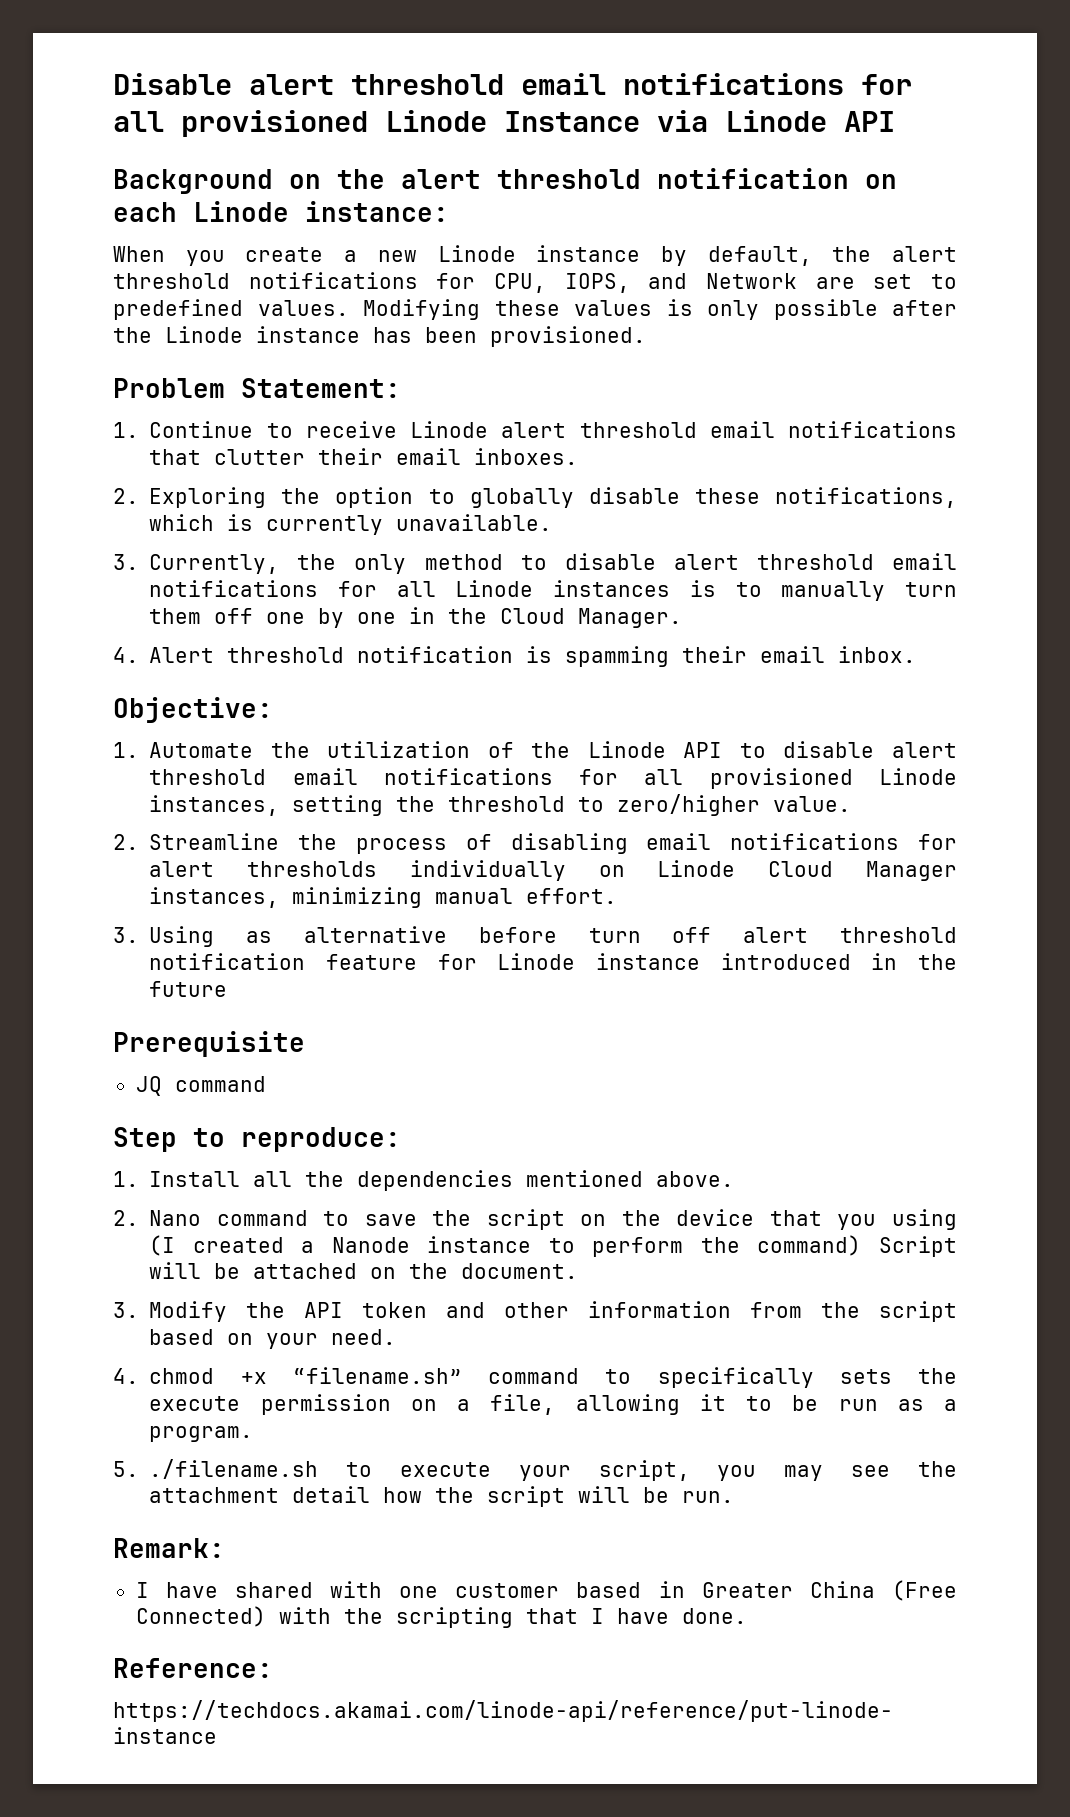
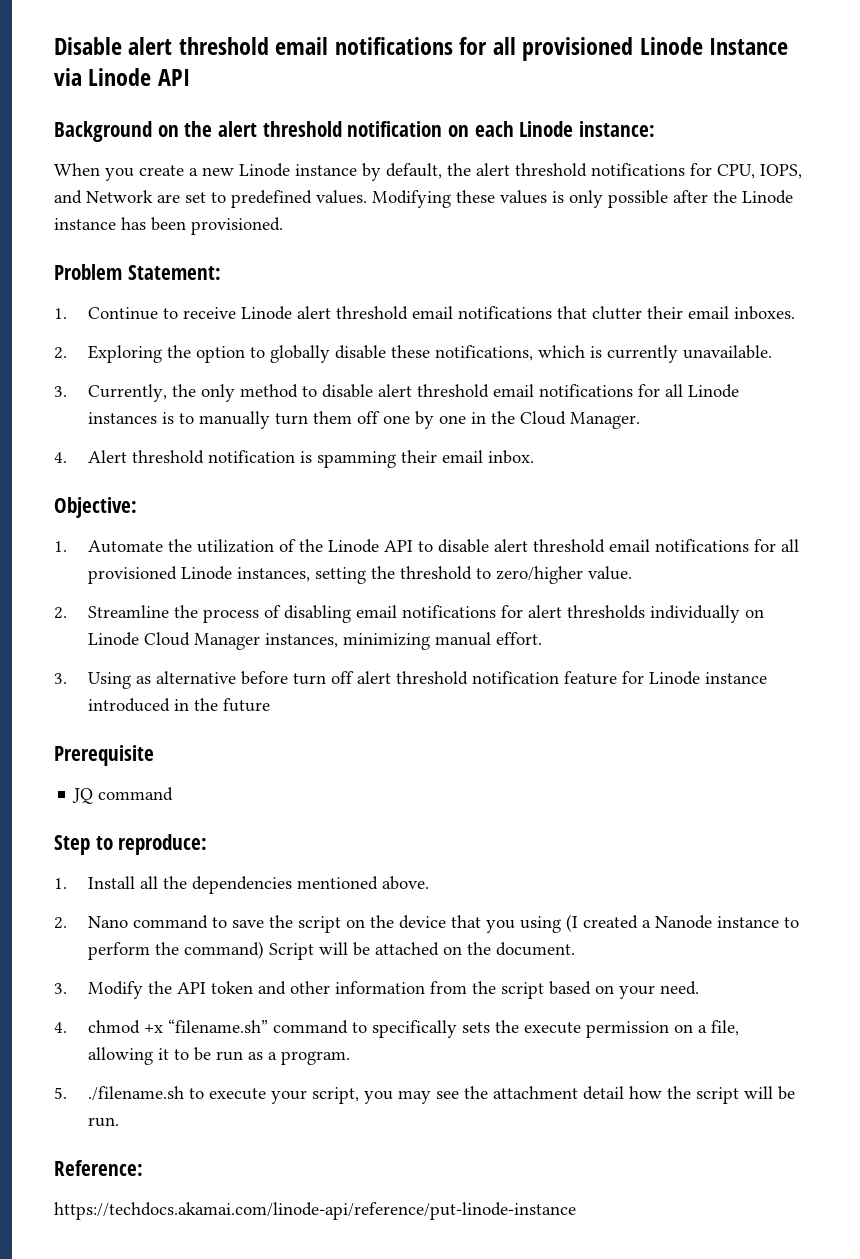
- Remark:
- I have shared with one customer based in Greater China (Free Connected) with the scripting that I have done.

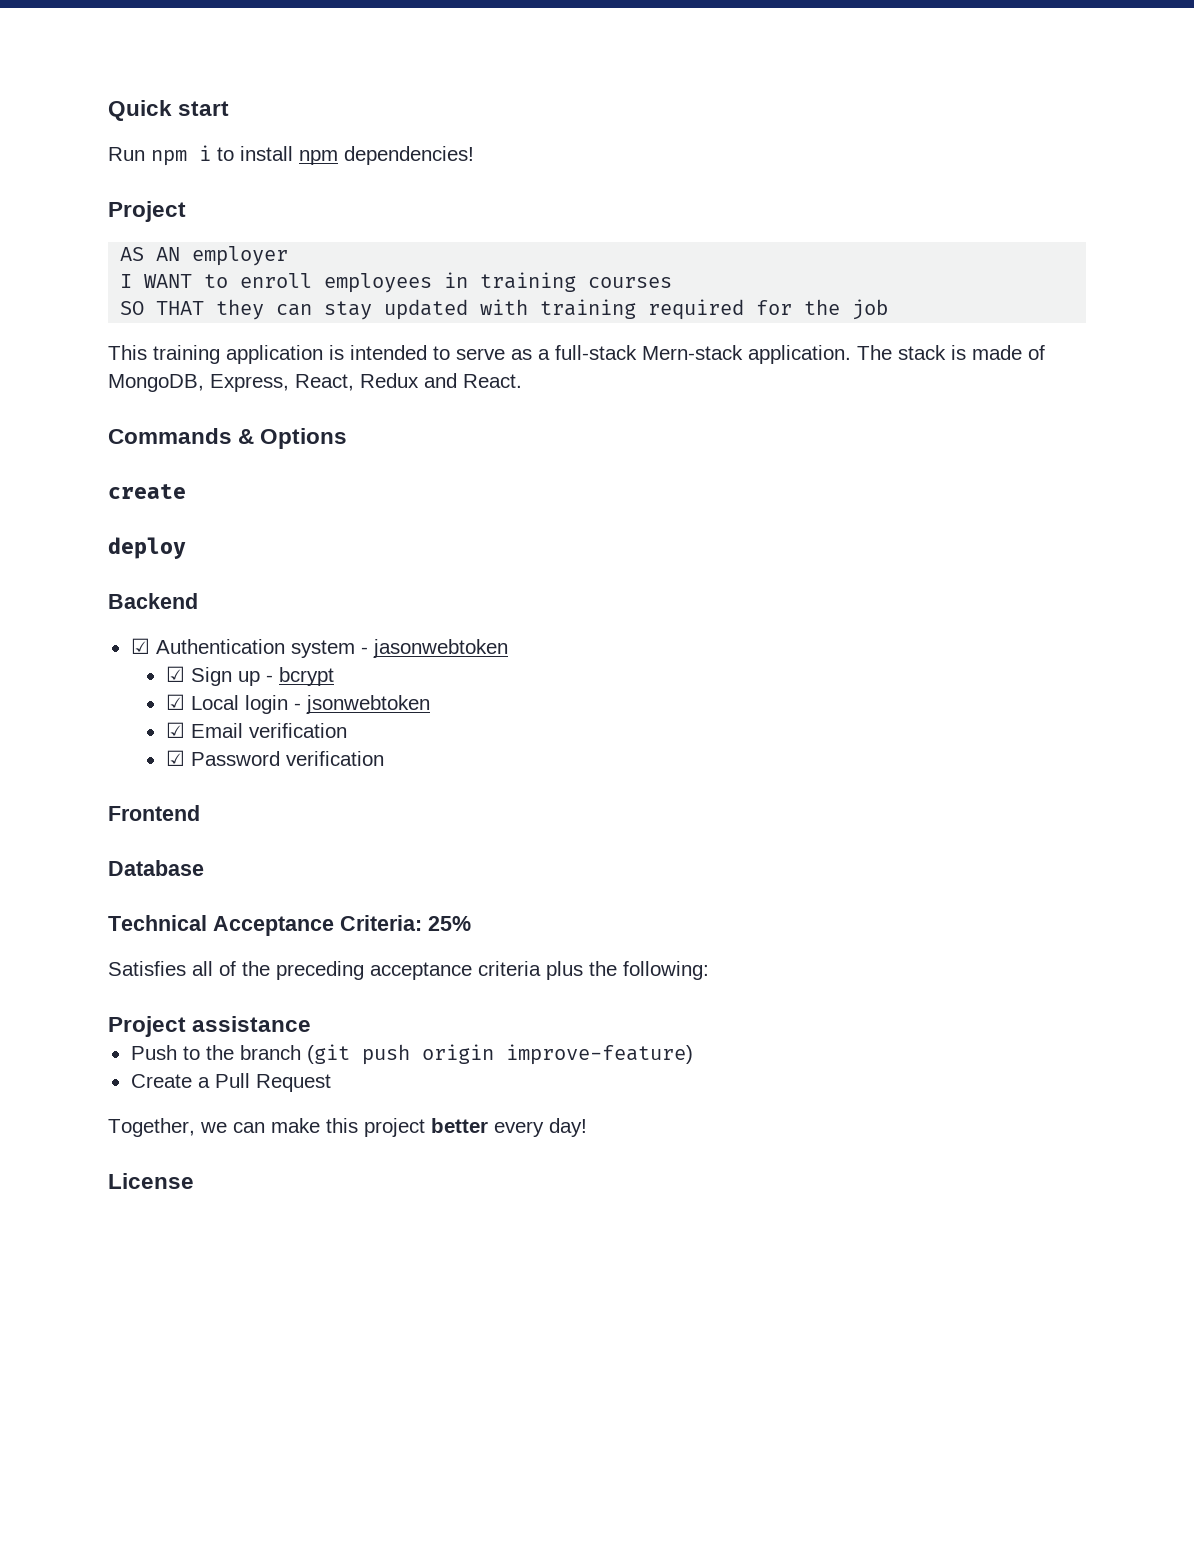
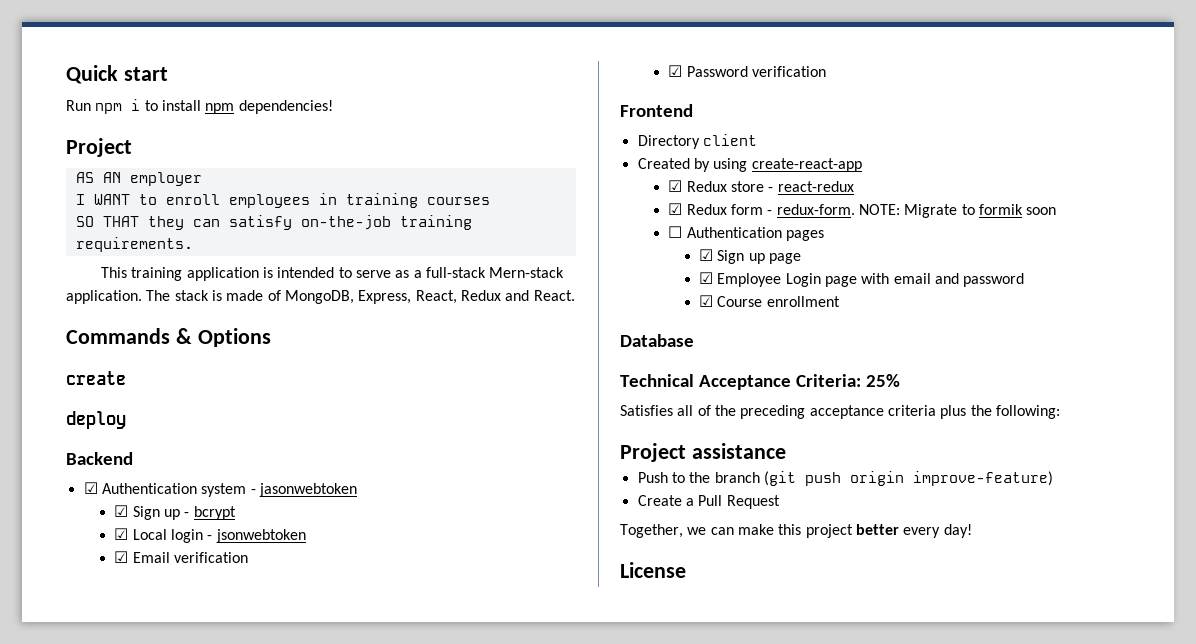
- SO THAT they can stay updated with training required for the job
+ SO THAT they can satisfy on-the-job training requirements.
+ Directory client
+ Created by using create-react-app
+ ☑ Redux store - react-redux
+ ☑ Redux form - redux-form. NOTE: Migrate to formik soon
+ ☐ Authentication pages
+ ☑ Sign up page
+ ☑ Employee Login page with email and password
+ ☑ Course enrollment

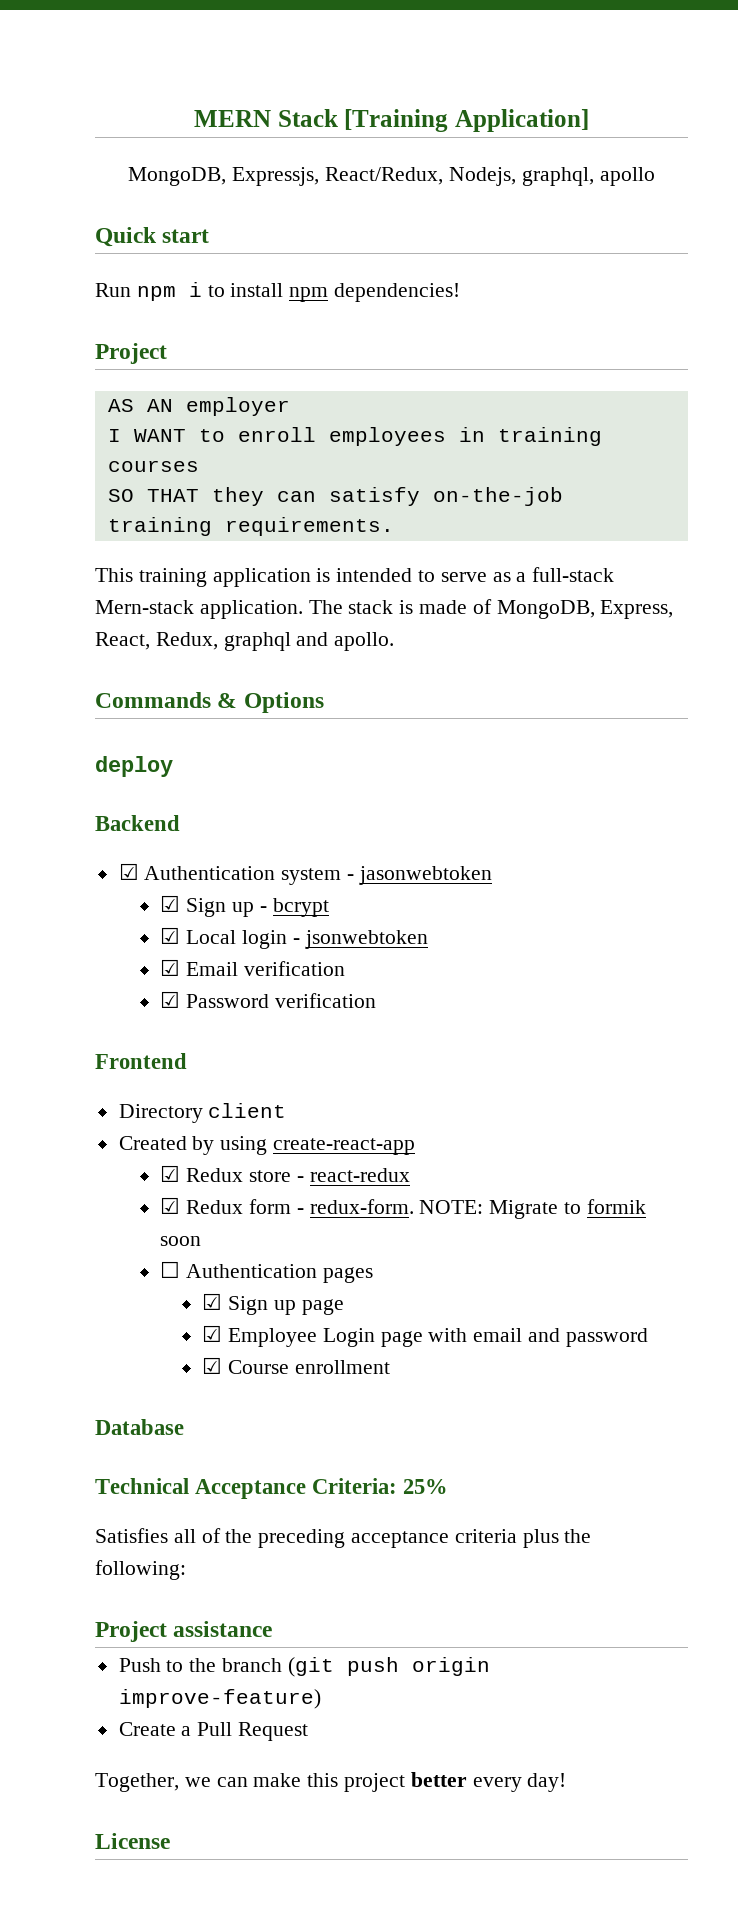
+ MERN Stack [Training Application]
+ MongoDB, Expressjs, React/Redux, Nodejs, graphql, apollo
- The stack is made of MongoDB, Express, React, Redux and React.
+ The stack is made of MongoDB, Express, React, Redux, graphql and apollo.
- create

################

## EXERCISE:
The answer must be an exact transcription of the lines from the one holding "- I have shared" to the last line of the entries above, with no pictures and nothing else.

## EXERCISE ANSWER:
- I have shared with one customer based in Greater China (Free Connected) with the scripting that I have done.

- SO THAT they can stay updated with training required for the job
+ SO THAT they can satisfy on-the-job training requirements.
+ Directory client
+ Created by using create-react-app
+ ☑ Redux store - react-redux
+ ☑ Redux form - redux-form. NOTE: Migrate to formik soon
+ ☐ Authentication pages
+ ☑ Sign up page
+ ☑ Employee Login page with email and password
+ ☑ Course enrollment

+ MERN Stack [Training Application]
+ MongoDB, Expressjs, React/Redux, Nodejs, graphql, apollo
- The stack is made of MongoDB, Express, React, Redux and React.
+ The stack is made of MongoDB, Express, React, Redux, graphql and apollo.
- create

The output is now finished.